The President of the General Assembly Miroslav Lajčák opened the meeting. “We cannot forget that what we are doing today ties into our other goals and objectives,” he said. “We can use today’s meeting to explore opportunities for even more action. Let’s keep going. Let’s keep fighting this virus—and the stigma that comes with it.”
The United Nations Secretary-General presented his report, Leveraging the AIDS response for United Nations reform and global health, and said, “The world is making good progress towards ending the AIDS epidemic by 2030, but progress is uneven and fragile. At this pivotal moment, we must renew our focus and shared commitment to a world free of AIDS.”
The report shows that the exponential scale-up of antiretroviral therapy has now reached more than half of all people living with HIV, which in turn has contributed to a decline of one third in AIDS-related deaths, from 1.5 million in 2010 to 1 million in 2016. It also notes the progress in stopping new HIV infections among children and highlights that eliminating mother-to-child transmission of HIV is possible if the world remains focused.
The Executive Director of UNAIDS, Michel Sidibé, attended the plenary meeting. He said, “We are at a critical juncture on the path towards ending AIDS. We must unite and use our collective force to push HIV into permanent decline.”
More than 30 Member States reported on progress in their countries, many expressing their appreciation and support for the work of UNAIDS and the Joint Programme while reiterating their commitment to achieving the targets in the 2016 United Nations Political Declaration on Ending AIDS.
“The United States strongly supports UNAIDS and its leadership in combatting the HIV/AIDS pandemic,” said Deborah Birx, United States Global AIDS Coordinator and Special Representative for Global Health Diplomacy. “UNAIDS’ focus on producing the most extensive data collection on HIV epidemiology continues to be fundamentally important and is our roadmap to controlling this pandemic. We cannot achieve the targets to end the AIDS epidemic by
2030 without the right data to track our progress, pinpoint our unmet need and effectively and efficiently direct resources for maximum impact.”

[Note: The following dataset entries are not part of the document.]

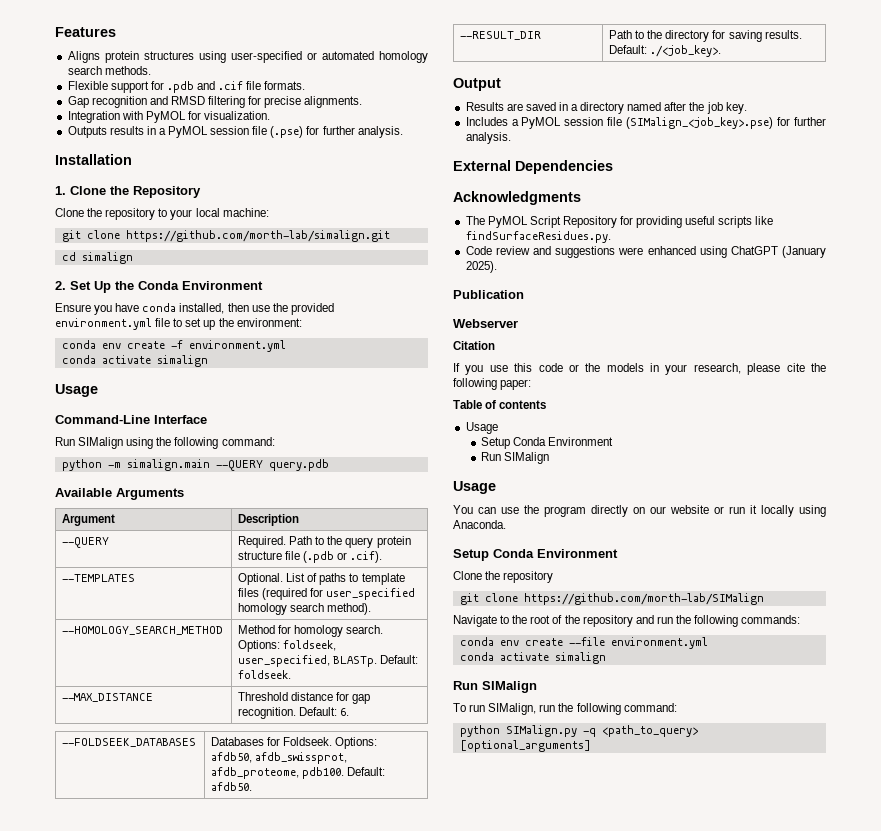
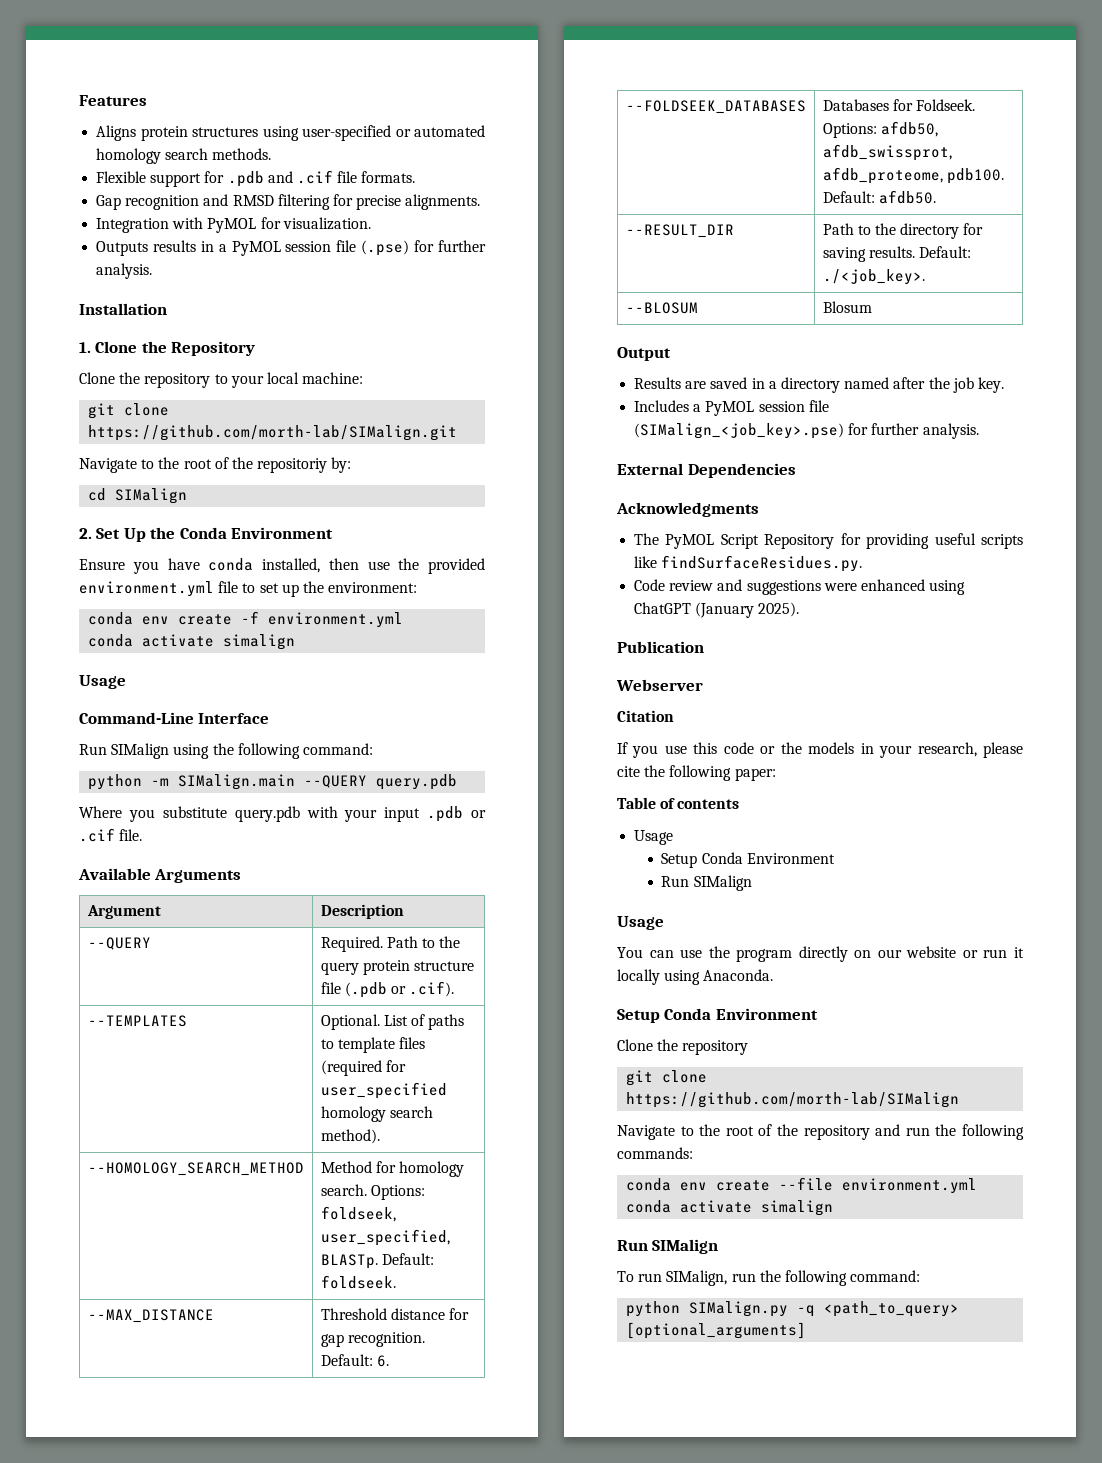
- git clone https://github.com/morth-lab/simalign.git
+ git clone https://github.com/morth-lab/SIMalign.git
+ Navigate to the root of the repositoriy by:
- cd simalign
+ cd SIMalign
- python -m simalign.main --QUERY query.pdb
+ python -m SIMalign.main --QUERY query.pdb
+ Where you substitute query.pdb with your input .pdb or .cif file.
+ --BLOSUM | Blosum

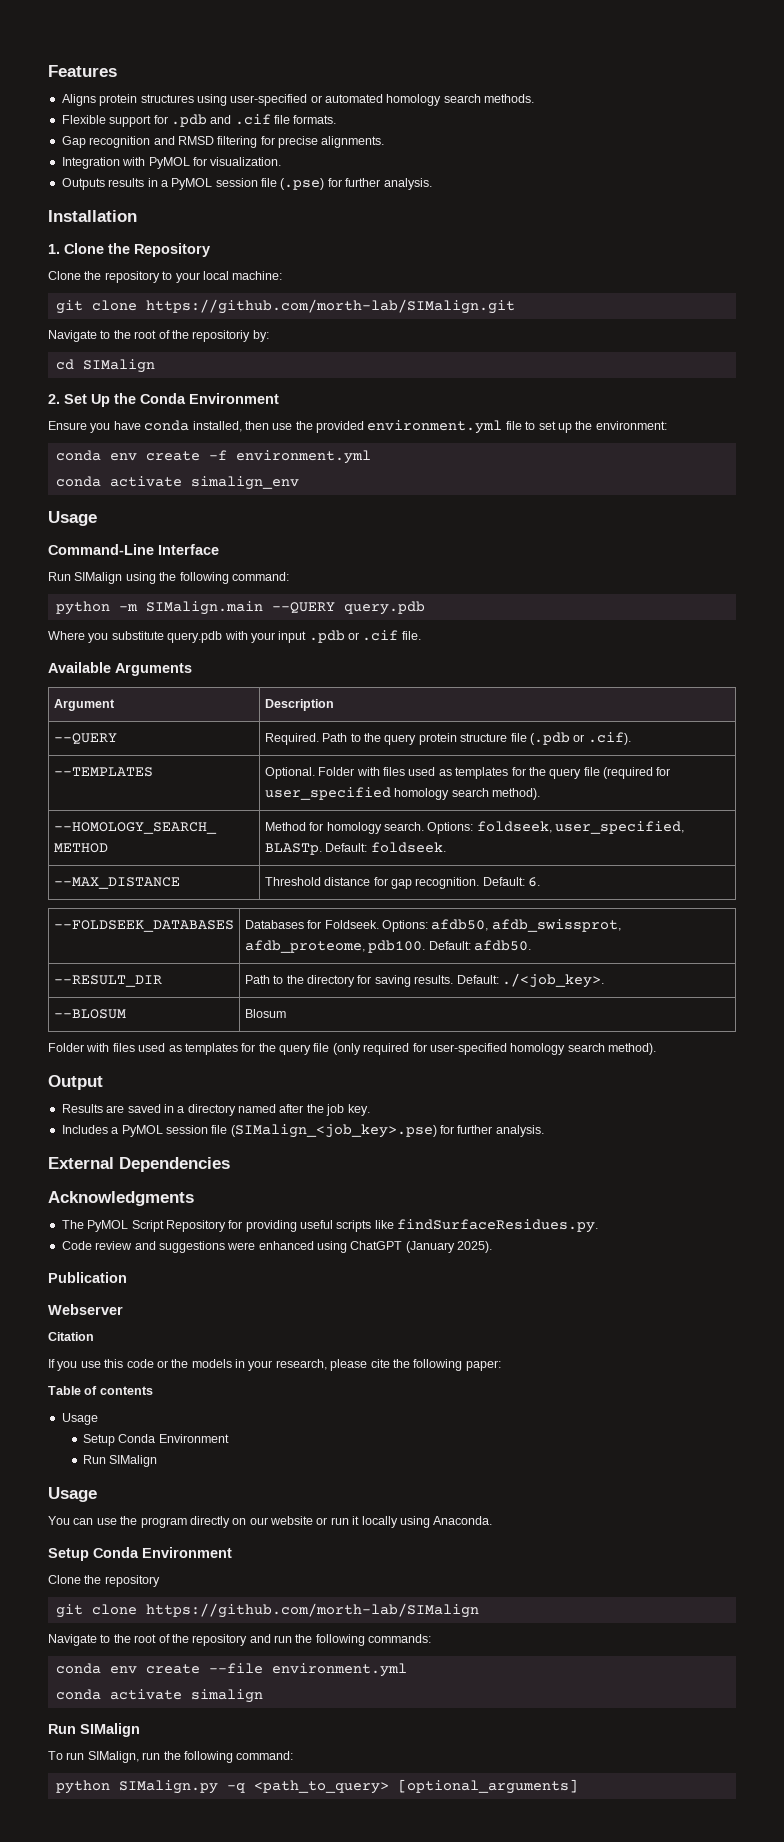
  conda env create -f environment.yml
- conda activate simalign
+ conda activate simalign_env
- --TEMPLATES | Optional. List of paths to template files (required for user_specified homology search method).
+ --TEMPLATES | Optional. Folder with files used as templates for the query file (required for user_specified homology search method).
+ Folder with files used as templates for the query file (only required for user-specified homology search method).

The report of the United Nations Secretary-General shows that while the number of people accessing treatment almost tripled from 2010 to June 2017, from 7.7 million people on treatment to 20.9 million, 15.8 million people are still in need of treatment, and progress in expanding access to treatment for children is particularly slow. Just 43% of children living with HIV had access to treatment in 2016.
It also flags that more needs to be done to stop new HIV infections. New HIV infections declined by 18% from 2010 to 2016, from 2.2 million to 1.8 million, but to reach the target of 500 000 new infections by 2020 HIV prevention efforts must be significantly stepped up, particularly among populations at higher risk, a sentiment echoed by many of the speakers at the plenary meeting.

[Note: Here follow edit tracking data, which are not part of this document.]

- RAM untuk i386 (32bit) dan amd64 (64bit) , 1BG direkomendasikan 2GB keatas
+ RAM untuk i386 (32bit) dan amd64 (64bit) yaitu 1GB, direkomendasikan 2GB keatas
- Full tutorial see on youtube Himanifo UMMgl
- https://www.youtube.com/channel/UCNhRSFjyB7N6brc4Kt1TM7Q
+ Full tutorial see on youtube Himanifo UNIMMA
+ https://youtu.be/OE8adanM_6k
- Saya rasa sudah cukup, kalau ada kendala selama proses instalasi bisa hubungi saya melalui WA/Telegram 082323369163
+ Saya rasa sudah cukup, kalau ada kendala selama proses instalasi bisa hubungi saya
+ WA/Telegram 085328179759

Lazarus O. Amayo, Permanent Representative of Kenya to the United Nations, spoke on behalf of the African Group. “A lot remains to be done as AIDS continues to disproportionately affect sub-Saharan Africa, with the risk of new HIV infections remaining exceptionally high among young women in eastern and southern Africa,” he said. “We reiterate the need for a comprehensive, universal and integrated approach to HIV and AIDS, as well as investments towards it.” In eastern and southern Africa, young women aged between 15 and 24 years account for 26% of new HIV infections, despite making up just 10% of the population.

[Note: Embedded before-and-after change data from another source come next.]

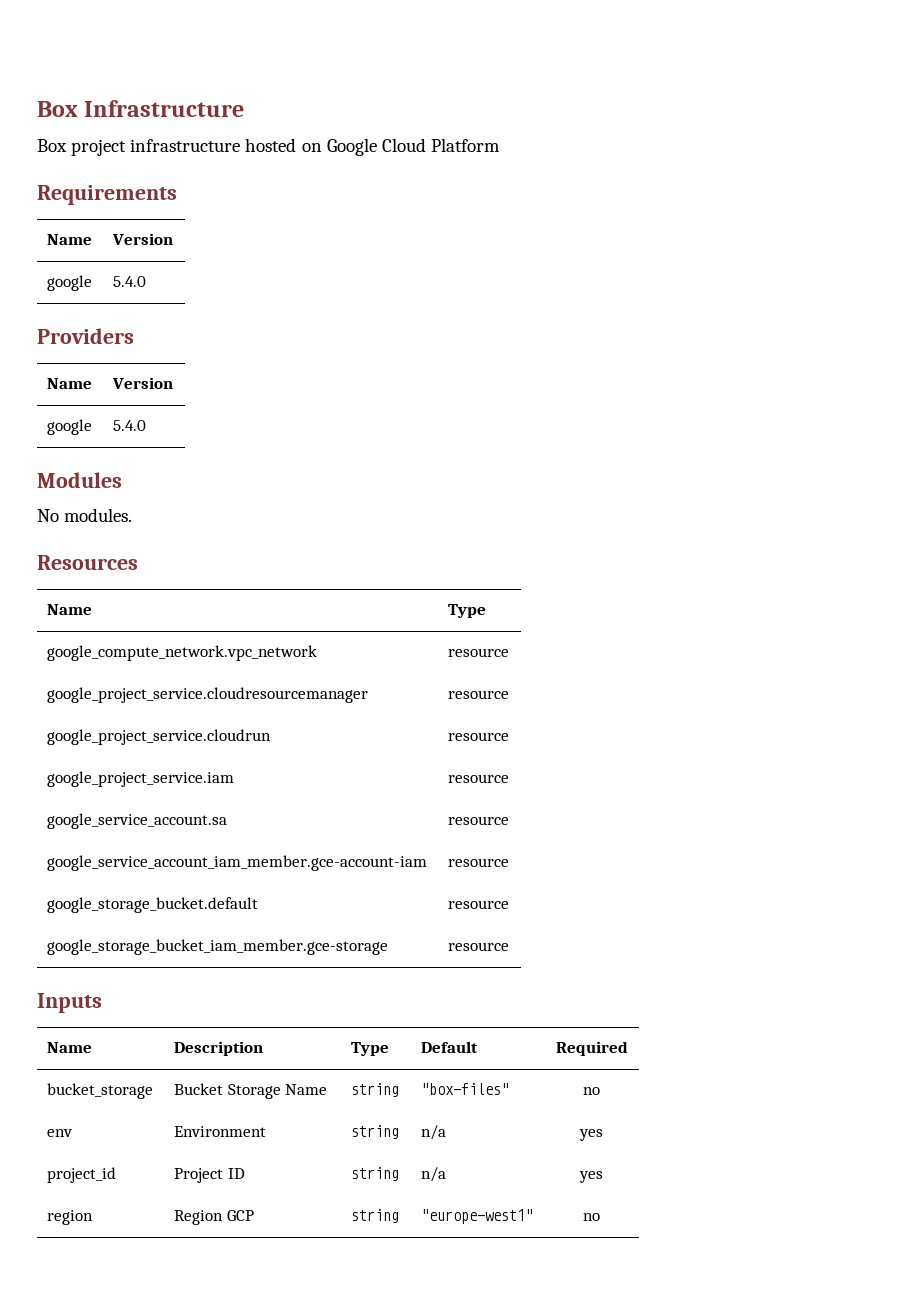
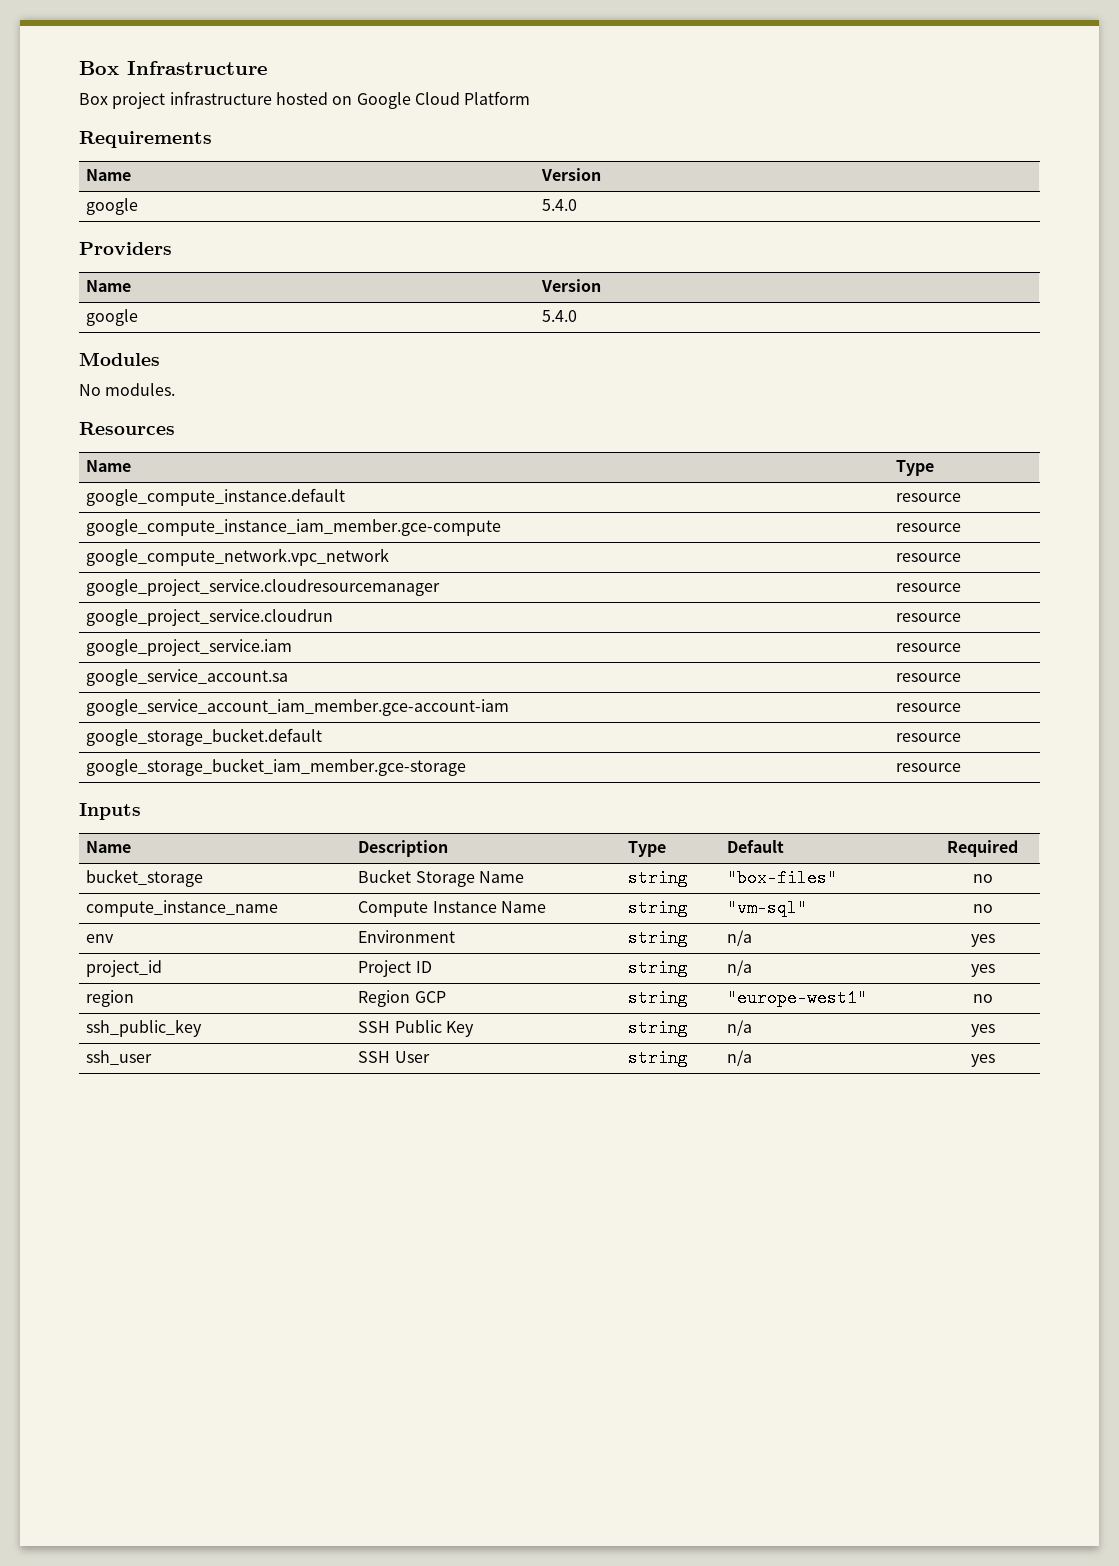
+ google_compute_instance.default | resource
+ google_compute_instance_iam_member.gce-compute | resource
+ compute_instance_name | Compute Instance Name | string | "vm-sql" | no
+ ssh_public_key | SSH Public Key | string | n/a | yes
+ ssh_user | SSH User | string | n/a | yes

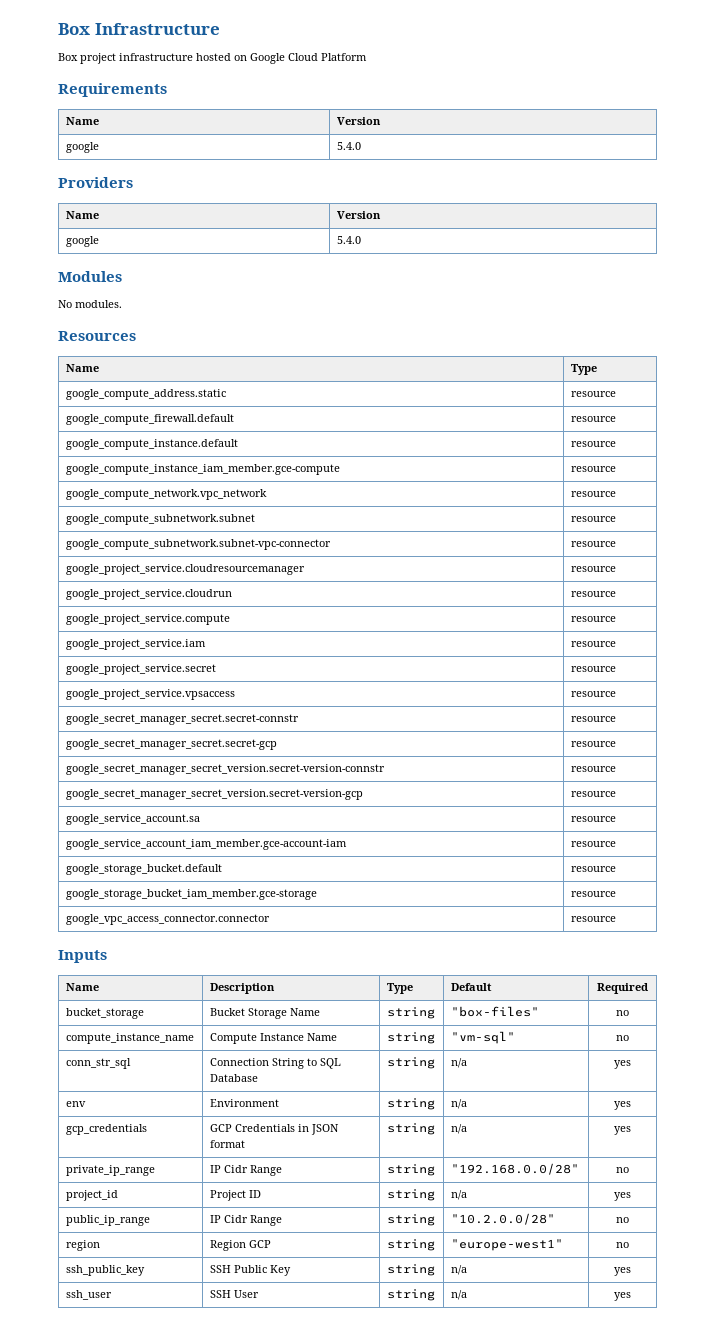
+ google_compute_address.static | resource
+ google_compute_firewall.default | resource
+ google_compute_subnetwork.subnet | resource
+ google_compute_subnetwork.subnet-vpc-connector | resource
+ google_project_service.compute | resource
+ google_project_service.secret | resource
+ google_project_service.vpsaccess | resource
+ google_secret_manager_secret.secret-connstr | resource
+ google_secret_manager_secret.secret-gcp | resource
+ google_secret_manager_secret_version.secret-version-connstr | resource
+ google_secret_manager_secret_version.secret-version-gcp | resource
+ google_vpc_access_connector.connector | resource
+ conn_str_sql | Connection String to SQL Database | string | n/a | yes
+ gcp_credentials | GCP Credentials in JSON format | string | n/a | yes
+ private_ip_range | IP Cidr Range | string | "192.168.0.0/28" | no
+ public_ip_range | IP Cidr Range | string | "10.2.0.0/28" | no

The report shows there is still much work to do to reach the targets in the 2016 United Nations Political Declaration on Ending AIDS, including filling the US$ 7 billion shortfall in funding for the AIDS response. It sets out five strong recommendations to get countries on track, including mobilizing an HIV testing revolution, safeguarding human rights and promoting gender equality and using the HIV Prevention 2020 Road Map to accelerate reductions in new HIV infections.
In 2016 (*June 2017) an estimated:
*20.9 million [18.4 million–21.7 million] people were accessing antiretroviral therapy (in June 2017)
36.7 million [30.8 million–42.9 million] people globally were living with HIV
1.8 million [1.6 million–2.1 million] people became newly infected with HIV
1.0 million [830 000–1.2 million] people died from AIDS-related illnesses
UNAIDS | Sophie Barton-Knott | tel. +41 79 514 6896 | email@example.com
The Joint United Nations Programme on HIV/AIDS (UNAIDS) leads and inspires the world to achieve its shared vision of zero new HIV infections, zero discrimination, and zero AIDS-related deaths. UNAIDS unites the efforts of 11 UN organizations—UNHCR, UNICEF, WFP, UNDP, UNFPA, UNODC, UN Women, ILO, UNESCO, WHO and the World Bank—and works closely with global and national partners towards ending the AIDS epidemic by 2030 as part of the Sustainable Development Goals. Learn more at unaids.org and connect with us on Facebook, Twitter, Instagram and YouTube.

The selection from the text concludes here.